01.434 · Initiative parlementaire · 2001-06-22
Liquidé
Wortlaut
En vertu de l'article 21bis de la loi sur les rapports entre les conseils, je propose par une initiative parlementaire conçue en termes généraux, la mise en place d'une législation pour lutter contre le dopage.
Begründung
La gangrène du dopage ne faisant que se développer, comme le démontre le récent scandale du tour cycliste d'Italie où près de la moitié des coureurs ont été mis sous enquête à la suite de la rafle monstrueuse de produits dopants effectuée lors d'une descente de police, comme le démontrent également les cas de dopage mis en évidence dans des sports de compétition qui commencent à être mieux surveillés, tels le football et le tennis, le Conseil fédéral se doit, pour protéger notre jeunesse, de prendre des mesures efficaces contre le fléau du dopage, à l'instar des autres pays européens. Il faut renconcer à l'attitude hypocrite consistant à ignorer la réalité en ce qui concerne le sport de haute compétition où les enjeux financiers sont tels que la tricherie s'intensifie toujours davantage au détriment de la santé des sportifs. Il est évident que les responsables des fédérations et clubs sportifs, dont la préoccupation porte prioritairement sur la performance et les retombées financières qui en résultent, ne prendront pas d'eux-mêmes les mesures nécessaires pour lutter contre le dopage. Ils ne disposent du reste pas des moyens nécessaires à cet effet. C'est pourquoi je reprends le texte de ma précédente initiative parlementaire 99.402, à laquelle le Conseil national n'a pas donné suite, pour provoquer un nouveau débat.

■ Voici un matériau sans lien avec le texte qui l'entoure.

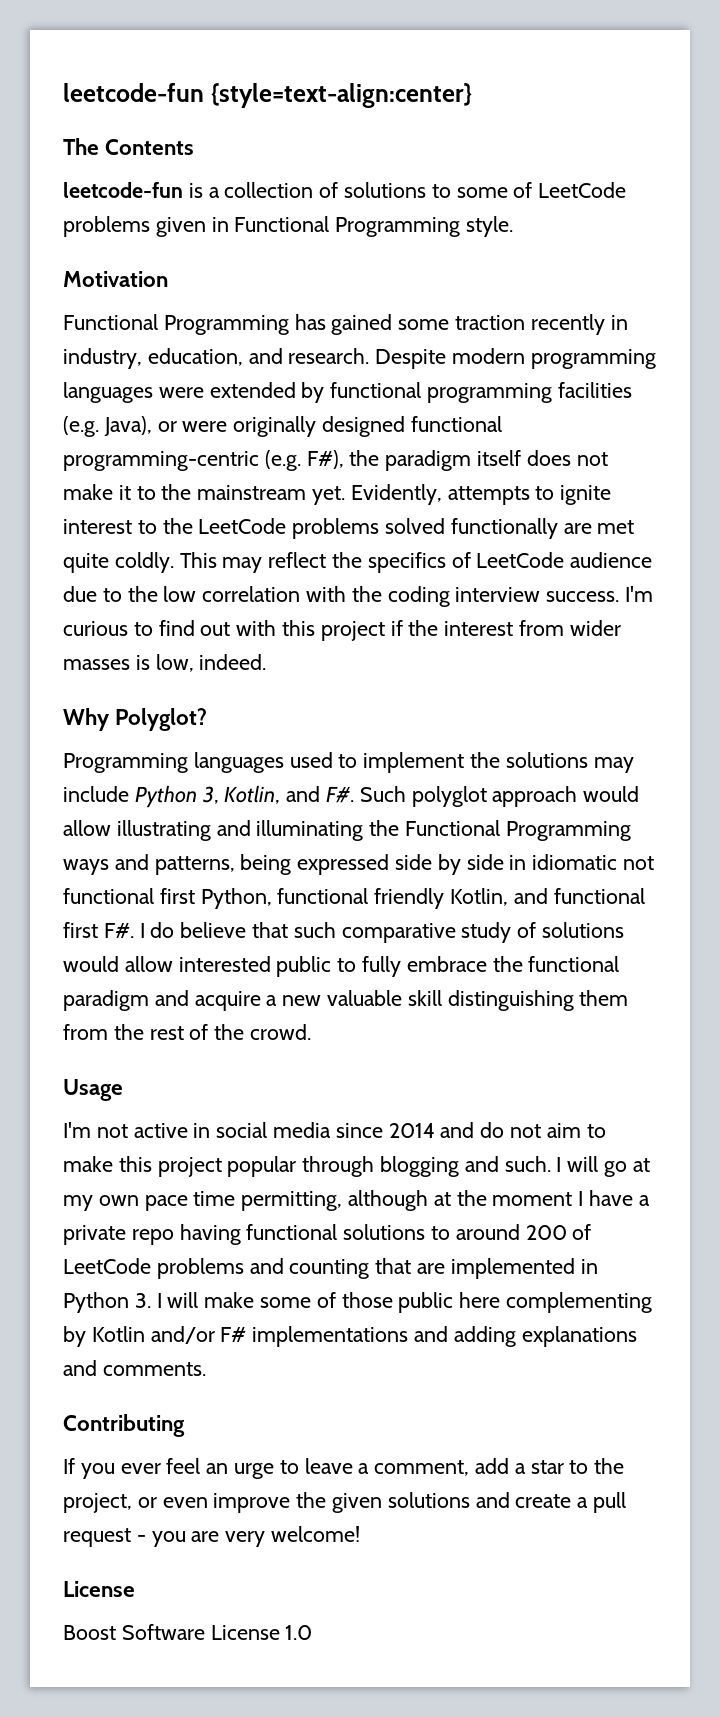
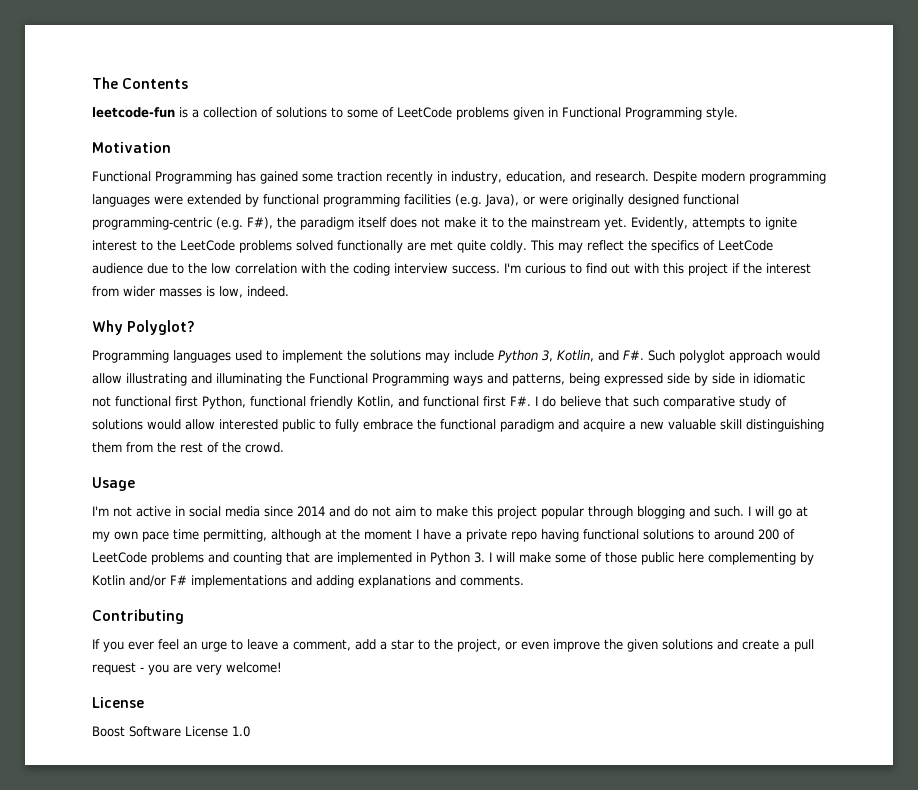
[63,83,472,108] leetcode-fun {style=text-align:center} // -> (92, 83) none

Par une motion du 1er octobre 1998 (98.3427), j'ai demandé au Conseil fédéral de soumettre à l'Assemblée fédérale un projet de loi portant sur la prévention et la lutte contre le dopage. Dans sa réponse, le Conseil fédéral a minimisé le problème du dopage, notamment en ce qui concerne les jeunes sportifs, allant jusqu'à déclarer qu'il n'avait pas connaissance de sondages démontrant de manière pertinente que les pratiques de dopage prennent toujours plus d'ampleur, alors qu'il est notoire que dans notre pays, comme d'autres, des jeunes recourent hélas de plus en plus à des substances nocives pour la santé dans le but d'améliorer leurs performances sportives. La presse s'est du reste fait l'écho récemment de plusieurs cas concrets de dopage dans notre pays touchant des juniors.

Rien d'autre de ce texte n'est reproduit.